Personal information
- Full name: Alexander Hurwood
- Born: 17 June 1902 Kangaroo Point, Brisbane, Queensland, Australia
- Died: 26 September 1982 (aged 80) Coffs Harbour, New South Wales, Australia
- Batting: Right-handed
- Bowling: Right-arm medium-paced off-spin

International information
- National side: Australia;
- Test debut (cap 135): 12 December 1930 v West Indies
- Last Test: 1 January 1931 v West Indies

Domestic team information
- 1925–26 to 1931–32: Queensland

Career statistics
| Competition | Tests | First-class |
| Matches | 2 | 43 |
| Runs scored | 5 | 575 |
| Batting average | 2.50 | 11.27 |
| 100s/50s | 0/0 | 0/3 |
| Top score | 5 | 89 |
| Balls bowled | 517 | 7864 |
| Wickets | 11 | 113 |
| Bowling average | 15.45 | 27.62 |
| 5 wickets in innings | 0 | 5 |
| 10 wickets in match | 0 | 1 |
| Best bowling | 4/22 | 6/80 |
| Catches/stumpings | 2/– | 29/– |
- Source: Cricinfo, 29 April 2021

= Alec Hurwood =

Australian cricketer

Alexander Hurwood (17 June 1902 – 26 September 1982), was an Australian cricketer who played in two Tests in the 1930–31 season.

Hurwood was born in Brisbane and educated at Brisbane Grammar School. Renowned for his odd bowling style – taking only a couple of steps before delivering the ball – Hurwood was a medium-paced off-spinner. He played several seasons for Queensland before being called up to the Australian Test team. He had his most successful season in 1929–30, taking 46 wickets at an average of 19.84. He took 6 for 179 when Don Bradman made 452 not out in January 1930. In his next match, two weeks later, Hurwood took his best figures of 6 for 80 against South Australia.
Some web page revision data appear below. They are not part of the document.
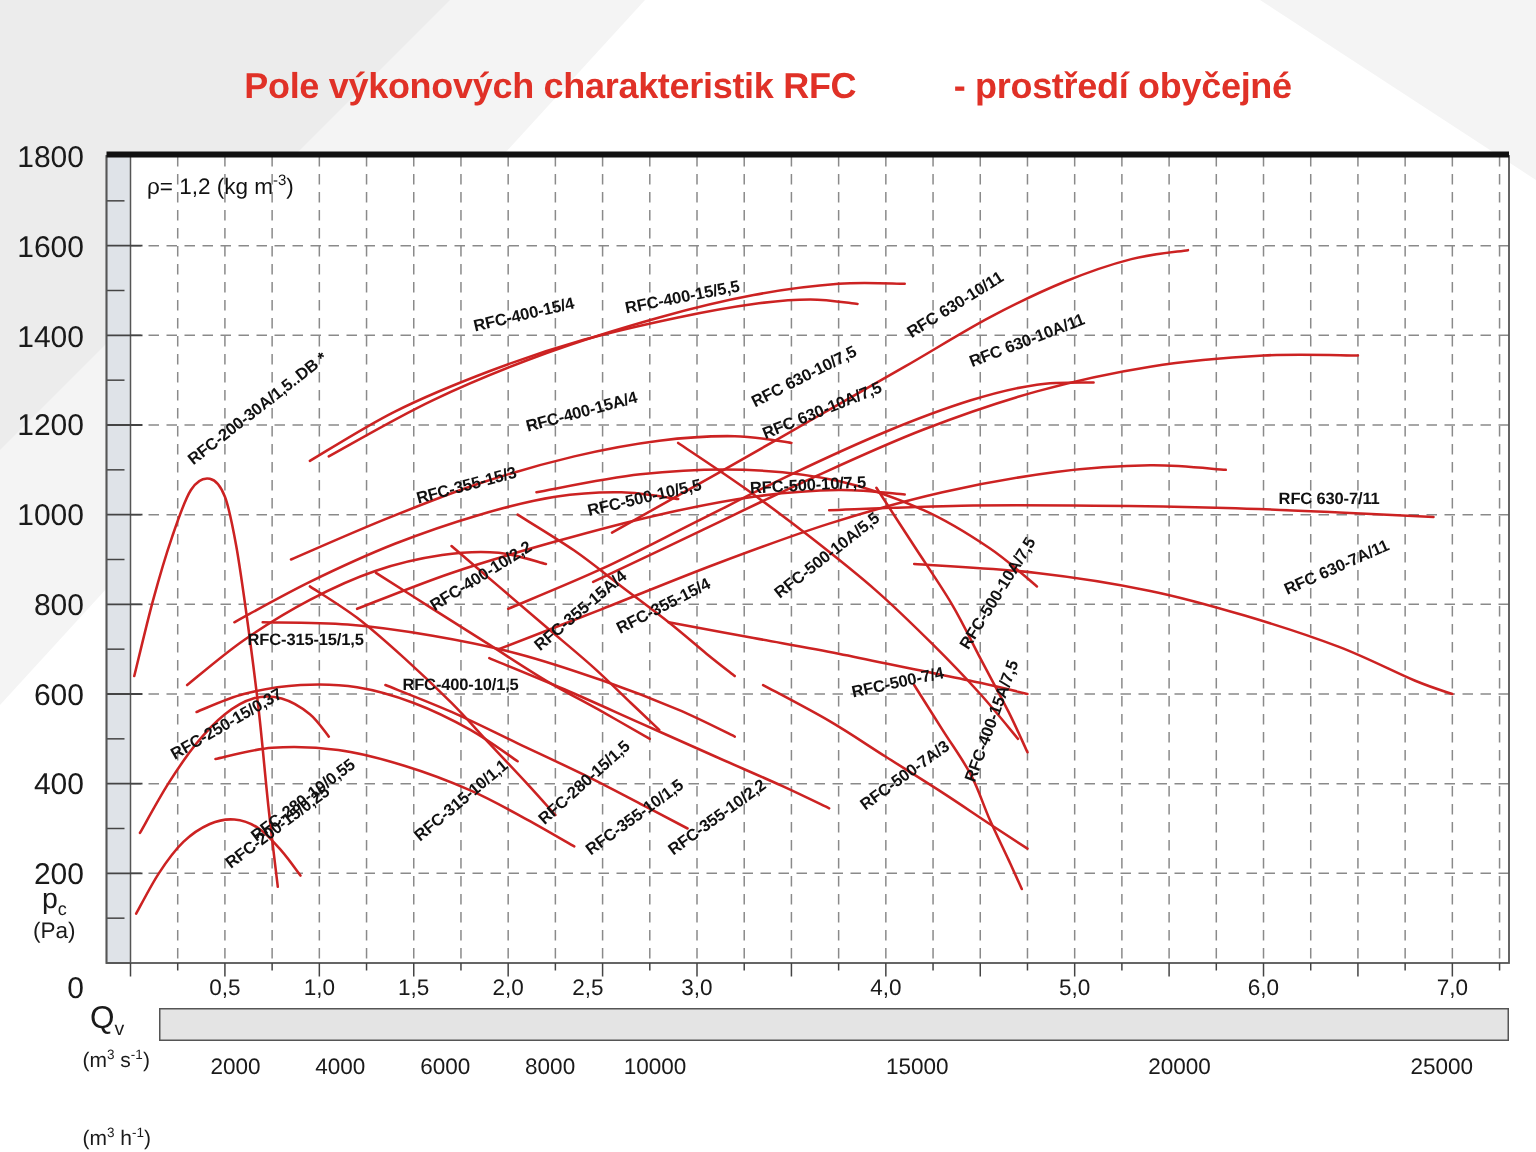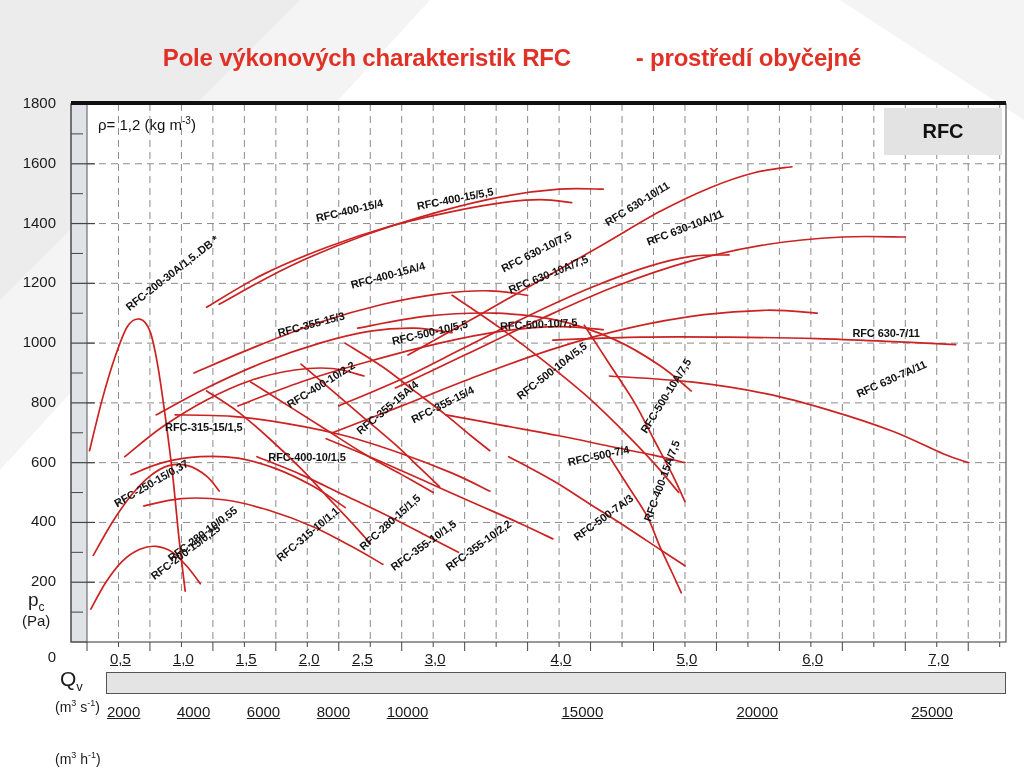--- a/index.html
+++ b/index.html
@@ -18,27 +18,26 @@
     text-align:center;
   }
   #title-bar .t{
     display:inline-block;
     font-size:24px;font-weight:bold;color:#e03127;
     letter-spacing:-0.2px;white-space:pre;
   }
   
   #chart-area{position:absolute;left:0;top:0;width:1024px;height:768px;}
   .axis-label{
-    position:absolute;font-size:15px;color:#1a1a1a;text-align:right;
+    position:absolute;font-size:20px;color:#1a1a1a;text-align:right;
     white-space:nowrap;
   }
   .xlabel{
-    position:absolute;font-size:15px;color:#1a1a1a;
+    position:absolute;font-size:15px;color:#1a1a1a;text-align:center;
     white-space:nowrap;
-    text-decoration:underline;
   }
   .unit{position:absolute;font-size:14px;white-space:nowrap;color:#1a1a1a;margin-top:48px;}
   .unit sup{font-size:9px;vertical-align:super;}
   #pc-label{position:absolute;font-size:19px;white-space:nowrap;}
   #pc-label sub{font-size:12px;}
   #pc-unit{position:absolute;font-size:15px;}
   #qv-label{position:absolute;font-size:21px;}
   #qv-label sub{font-size:13px;}
   #rho{
     position:absolute;font-size:15px;color:#111;white-space:nowrap;
@@ -266,23 +265,20 @@
         <line x1="961.2389649923897" y1="673" x2="961.2389649923897" y2="683" stroke="#444" stroke-width="0.9"></line>
         <line x1="978.7237442922375" y1="673" x2="978.7237442922375" y2="683" stroke="#444" stroke-width="0.9"></line>
         <line x1="996.2085235920853" y1="673" x2="996.2085235920853" y2="694" stroke="#444" stroke-width="1.1"></line>
       </g>
   </svg>
 
   <div id="rho" style="left:98px;top:115px;">
     <span>ρ= 1,2 (kg m</span><sup>-3</sup><span>)</span>
   </div>
 
-  <div id="rfc-badge" style="left:884px;top:108px;width:118px;height:47px;">
-    <span>RFC</span>
-  </div>
 
   <div id="qv-strip" style="left:106px;top:672px;width:900px;height:22px;"></div>
 
   <div id="pc-label" style="left:28px;top:589px;">
     <span>p</span><sub>c</sub>
   </div>
   <div id="pc-unit" style="left:22px;top:612px;">
     <span>(Pa)</span>
   </div>
   <div class="axis-label" style="left:0px;top:648px;width:56px;">0</div>

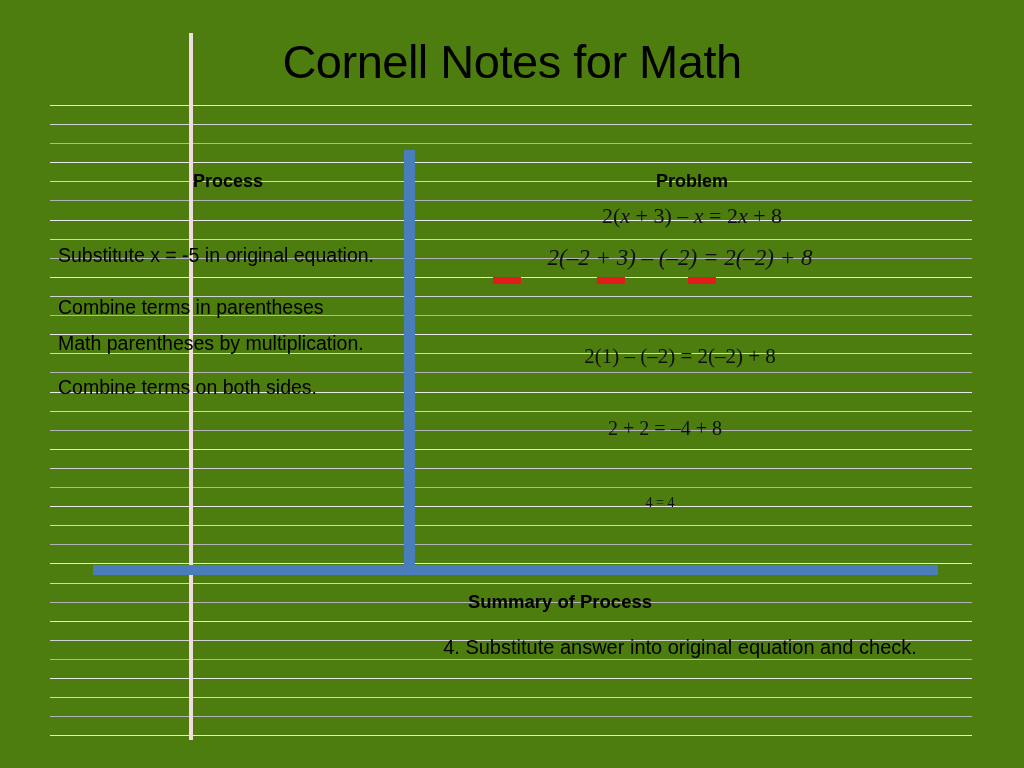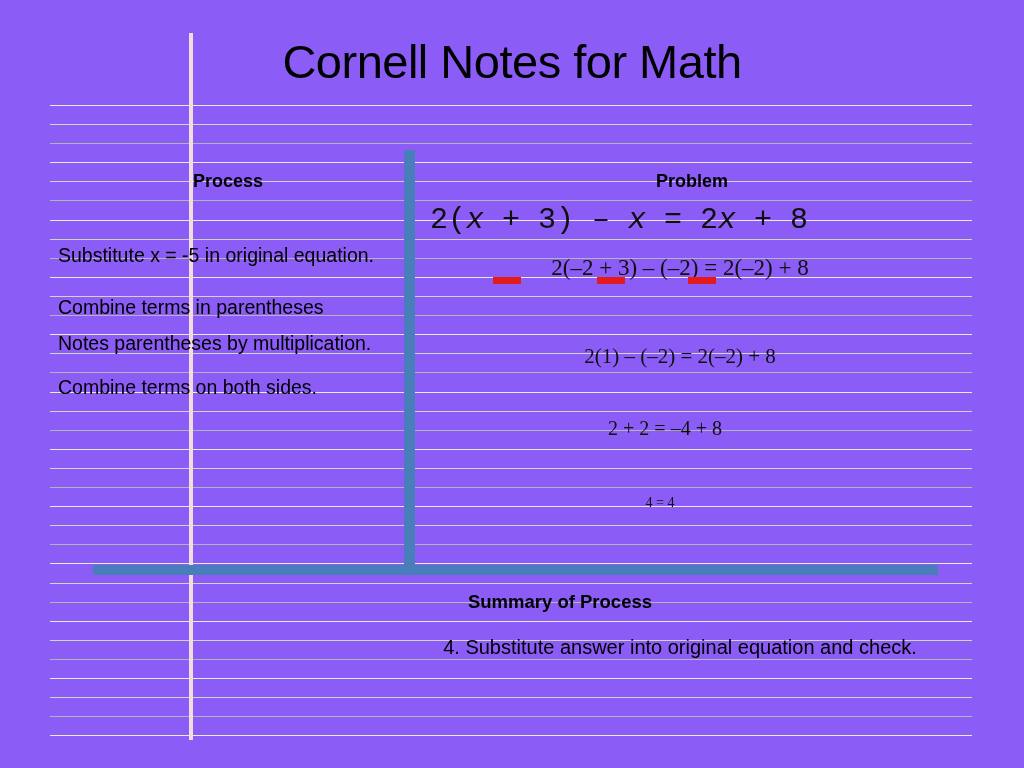--- a/index.html
+++ b/index.html
@@ -13,21 +13,21 @@
     overflow: hidden;
     font-family: "Liberation Sans", sans-serif;
     position: relative;
   }
 
   #slide {
     position: absolute;
     left: 0; top: 0;
     width: 1024px;
     height: 768px;
-    background: #8b5cf6;
+    background: #4d7c0f;
     overflow: hidden;
   }
 
   
   .rules {
     position: absolute;
     left: 0; top: 0;
     width: 1024px;
     height: 768px;
     pointer-events: none;
@@ -116,22 +116,22 @@
 
   
   .eq {
     position: absolute;
     font-family: "Liberation Serif", serif;
     color: #0f0f0f;
     white-space: nowrap;
   }
   .eq i { font-style: italic; }
 
-  #eq-0 { left: 430px; top: 203px; width: 524px; text-align: left; font-size: 30px; font-family: Liberation Mono, monospace; }
-  #eq-1 { left: 430px; top: 255px; width: 500px; text-align: center; font-size: 23px; }
+  #eq-0 { left: 430px; top: 203px; width: 524px; text-align: center; font-size: 22px; }
+  #eq-1 { left: 430px; top: 245px; width: 500px; text-align: center; font-size: 23px; font-style: italic; }
   #eq-2 { left: 430px; top: 344px; width: 500px; text-align: center; font-size: 21px; }
   #eq-3 { left: 430px; top: 417px; width: 470px; text-align: center; font-size: 20px; }
   #eq-4 { left: 430px; top: 495px; width: 460px; text-align: center; font-size: 14px; }
 
   .redmark {
     position: absolute;
     height: 7px;
     width: 28px;
     background: #e31b1b;
     top: 277px;
@@ -212,21 +212,21 @@
 
   <div class="v-divider"></div>
   <div class="h-divider"></div>
 
   <div class="col-head" id="head-process">Process</div>
   <div class="col-head" id="head-problem">Problem</div>
 
   <div class="process-col">
     <div class="process-step s1">Substitute  x = -5 in original equation.</div>
     <div class="process-step s2">Combine terms in parentheses</div>
-    <div class="process-step s3">Notes parentheses by multiplication.</div>
+    <div class="process-step s3">Math parentheses by multiplication.</div>
     <div class="process-step s4">Combine terms on both sides.</div>
   </div>
 
   <div class="eq" id="eq-0">2(<i>x</i> + 3) – <i>x</i> = 2<i>x</i> + 8</div>
   <div class="eq" id="eq-1">2(–2 + 3) – (–2) = 2(–2) + 8</div>
   <div class="eq" id="eq-2">2(1) – (–2) =  2(–2) + 8</div>
   <div class="eq" id="eq-3">2 + 2 = –4 + 8</div>
   <div class="eq" id="eq-4">4 = 4</div>
 
   <div class="redmark" id="redmark-0"></div>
Hurwood toured England with the Australian team in 1930 but did not get many opportunities and took only 28 wickets in 20 first-class matches, and did not play in any of the five Tests. He played in the first two Tests against West Indies in 1930-31, taking 11 wickets, and was considered unlucky to be dropped in favour of bowlers returning to the team from injury. He moved to Melbourne in 1932 and played no more first-class cricket.

Hurwood served in World War II, first as an anti-aircraft gunner in the army from 1940 to 1942, then as a flight lieutenant with the RAAF from 1942 to 1945.

Hurwood and his wife Norma married in 1945 and had three children. When he retired in 1973 they returned to Queensland.